§ **What to produce**
Output the data word for word, dropping every image.

§ **Data for review**
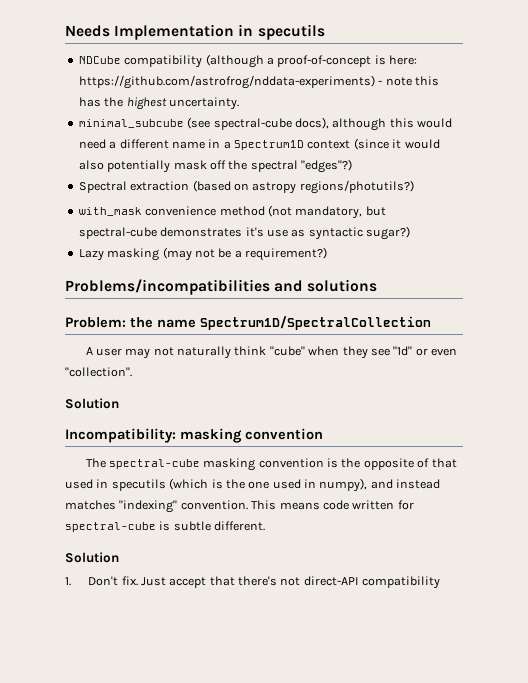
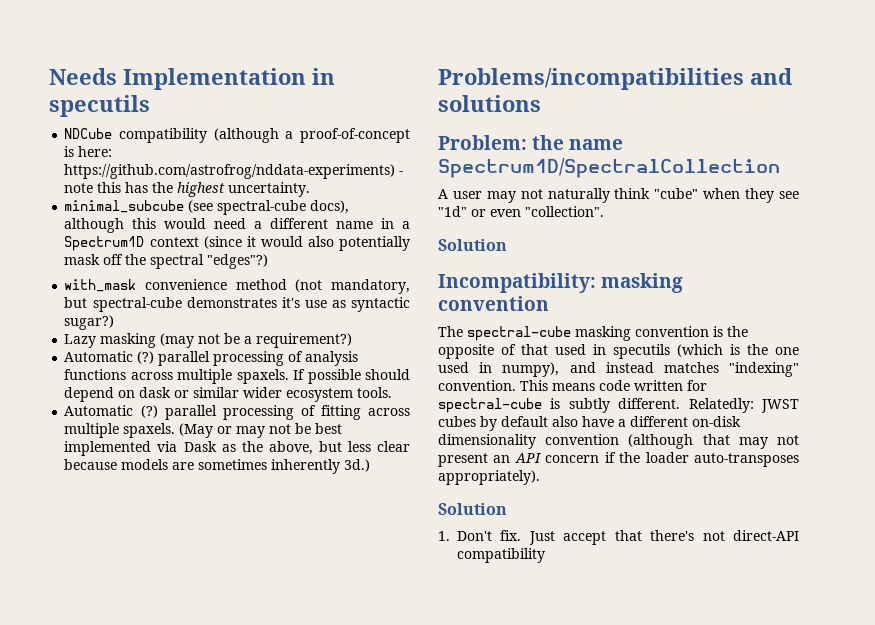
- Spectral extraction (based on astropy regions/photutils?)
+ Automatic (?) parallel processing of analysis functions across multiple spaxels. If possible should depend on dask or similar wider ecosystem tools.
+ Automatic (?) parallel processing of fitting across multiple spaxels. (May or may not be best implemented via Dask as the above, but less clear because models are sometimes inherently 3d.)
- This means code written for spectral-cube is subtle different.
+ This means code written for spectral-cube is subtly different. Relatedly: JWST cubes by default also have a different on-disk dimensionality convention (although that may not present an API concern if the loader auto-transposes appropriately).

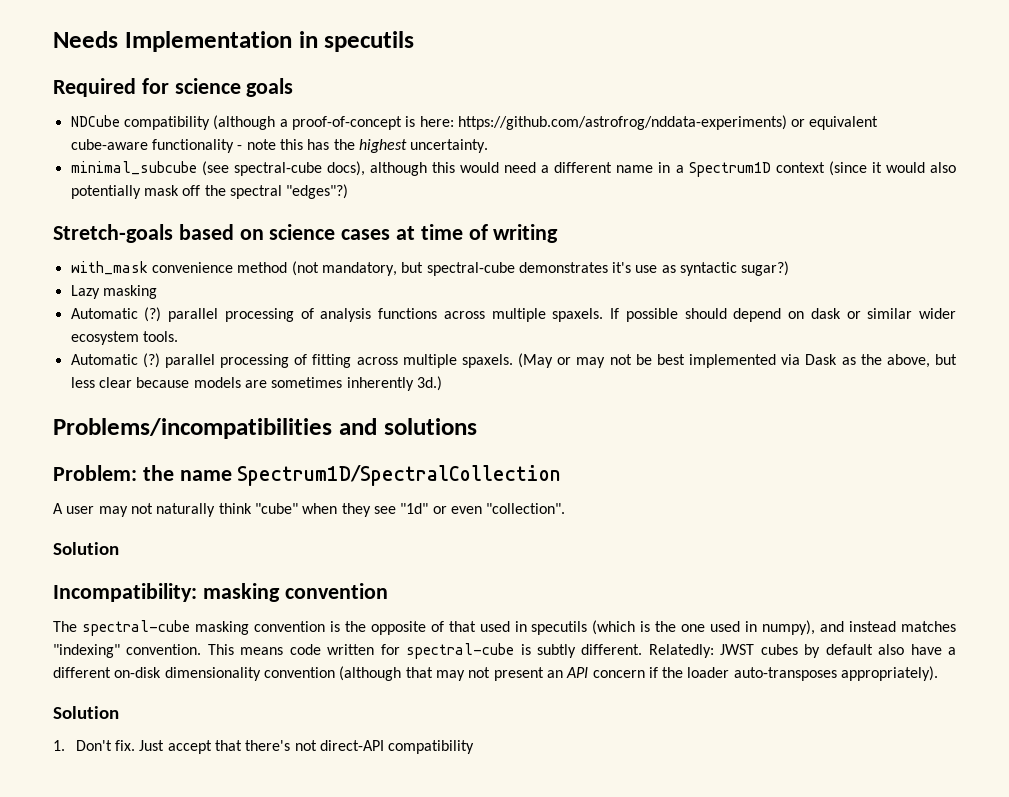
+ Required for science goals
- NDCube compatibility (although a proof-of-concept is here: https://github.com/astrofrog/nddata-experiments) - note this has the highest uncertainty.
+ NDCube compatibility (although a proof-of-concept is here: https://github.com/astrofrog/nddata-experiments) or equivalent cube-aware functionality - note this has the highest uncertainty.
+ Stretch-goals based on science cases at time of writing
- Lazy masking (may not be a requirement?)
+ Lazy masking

§ **Response below**
- Spectral extraction (based on astropy regions/photutils?)
+ Automatic (?) parallel processing of analysis functions across multiple spaxels. If possible should depend on dask or similar wider ecosystem tools.
+ Automatic (?) parallel processing of fitting across multiple spaxels. (May or may not be best implemented via Dask as the above, but less clear because models are sometimes inherently 3d.)
- This means code written for spectral-cube is subtle different.
+ This means code written for spectral-cube is subtly different. Relatedly: JWST cubes by default also have a different on-disk dimensionality convention (although that may not present an API concern if the loader auto-transposes appropriately).

+ Required for science goals
- NDCube compatibility (although a proof-of-concept is here: https://github.com/astrofrog/nddata-experiments) - note this has the highest uncertainty.
+ NDCube compatibility (although a proof-of-concept is here: https://github.com/astrofrog/nddata-experiments) or equivalent cube-aware functionality - note this has the highest uncertainty.
+ Stretch-goals based on science cases at time of writing
- Lazy masking (may not be a requirement?)
+ Lazy masking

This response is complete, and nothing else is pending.